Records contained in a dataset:
* * * * * * * * *
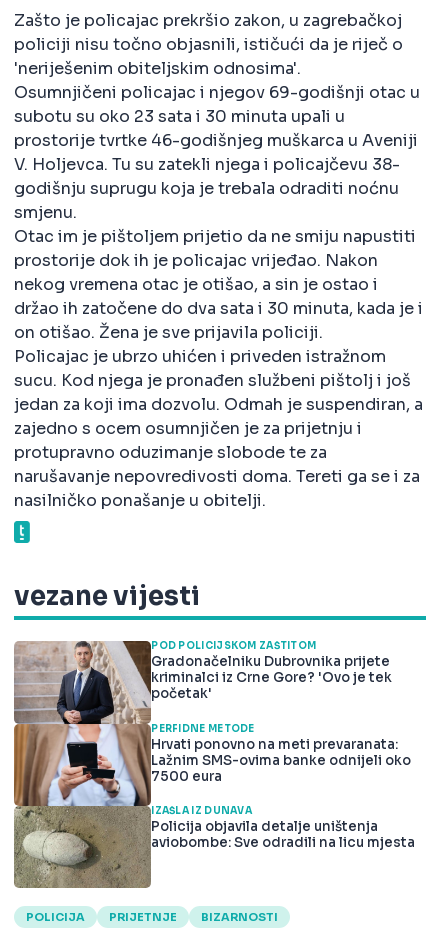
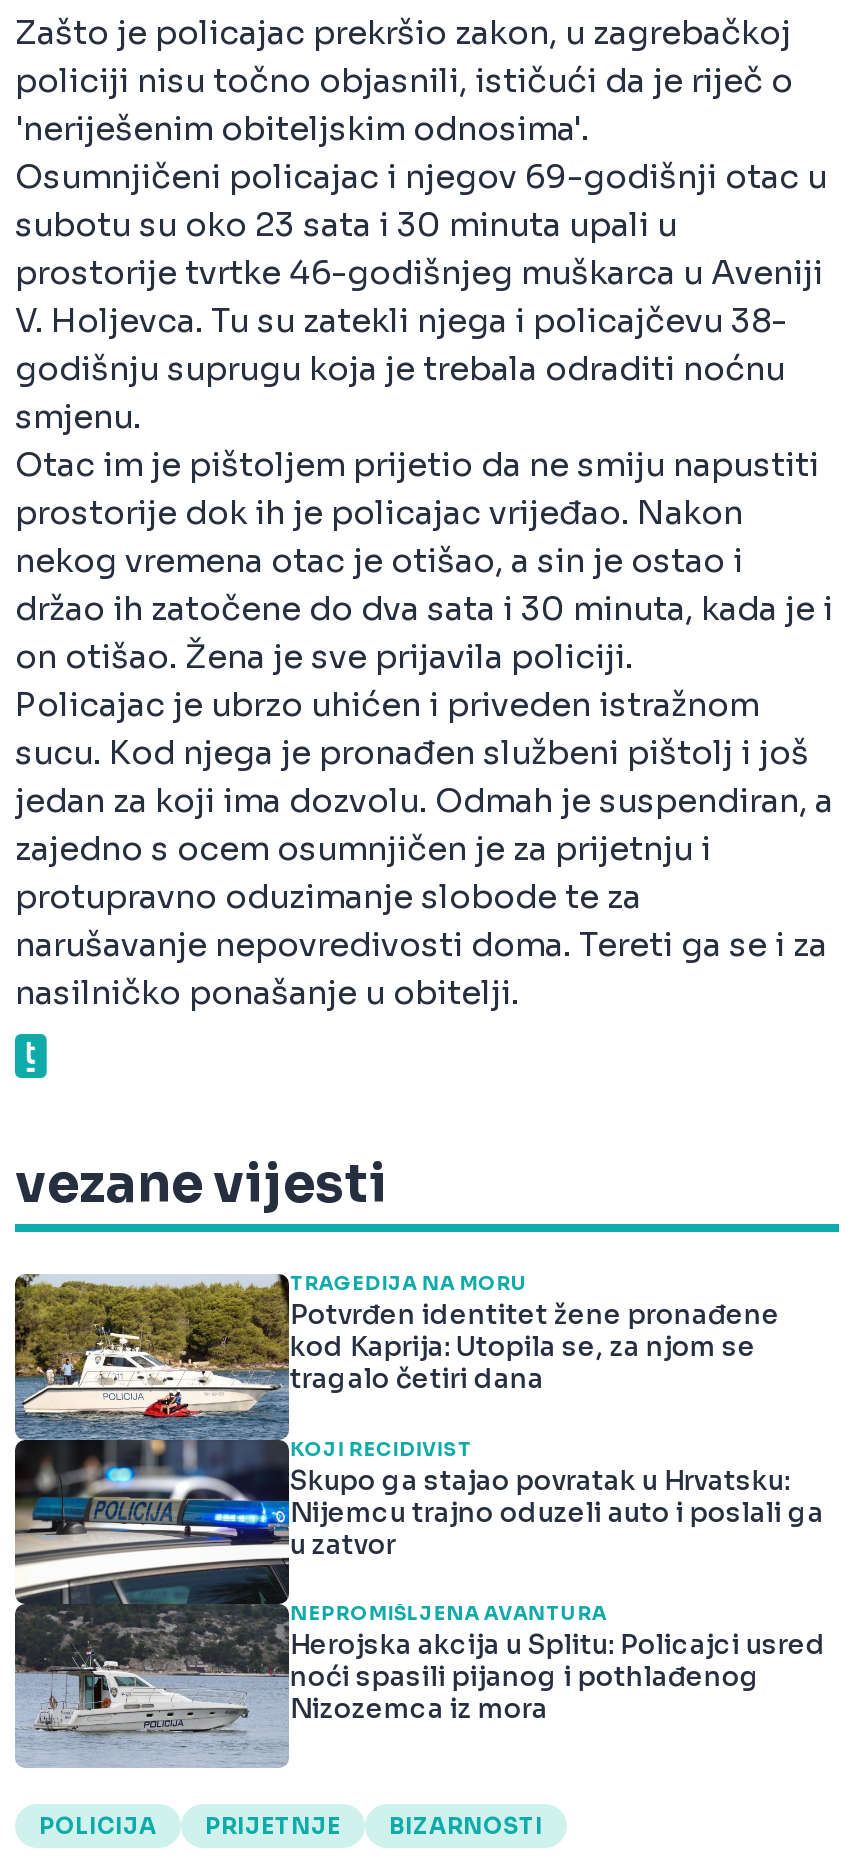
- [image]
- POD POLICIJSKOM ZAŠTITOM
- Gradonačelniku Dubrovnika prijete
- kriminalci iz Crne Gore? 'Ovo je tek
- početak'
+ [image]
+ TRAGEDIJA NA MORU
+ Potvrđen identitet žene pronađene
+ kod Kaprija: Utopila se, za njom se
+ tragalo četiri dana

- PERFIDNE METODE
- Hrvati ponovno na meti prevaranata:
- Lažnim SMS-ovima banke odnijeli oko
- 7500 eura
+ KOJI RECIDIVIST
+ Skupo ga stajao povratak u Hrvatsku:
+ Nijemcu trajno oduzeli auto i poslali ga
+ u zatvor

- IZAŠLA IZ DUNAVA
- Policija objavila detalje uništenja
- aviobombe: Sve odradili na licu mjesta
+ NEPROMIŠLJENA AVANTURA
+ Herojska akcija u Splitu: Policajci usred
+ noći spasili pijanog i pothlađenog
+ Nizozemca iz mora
* * * * * * * * *
* Exercise details:
Write out all of the data above exactly, pictures excluded.

* Expected output:
- [image]
- POD POLICIJSKOM ZAŠTITOM
- Gradonačelniku Dubrovnika prijete
- kriminalci iz Crne Gore? 'Ovo je tek
- početak'
+ [image]
+ TRAGEDIJA NA MORU
+ Potvrđen identitet žene pronađene
+ kod Kaprija: Utopila se, za njom se
+ tragalo četiri dana

- PERFIDNE METODE
- Hrvati ponovno na meti prevaranata:
- Lažnim SMS-ovima banke odnijeli oko
- 7500 eura
+ KOJI RECIDIVIST
+ Skupo ga stajao povratak u Hrvatsku:
+ Nijemcu trajno oduzeli auto i poslali ga
+ u zatvor

- IZAŠLA IZ DUNAVA
- Policija objavila detalje uništenja
- aviobombe: Sve odradili na licu mjesta
+ NEPROMIŠLJENA AVANTURA
+ Herojska akcija u Splitu: Policajci usred
+ noći spasili pijanog i pothlađenog
+ Nizozemca iz mora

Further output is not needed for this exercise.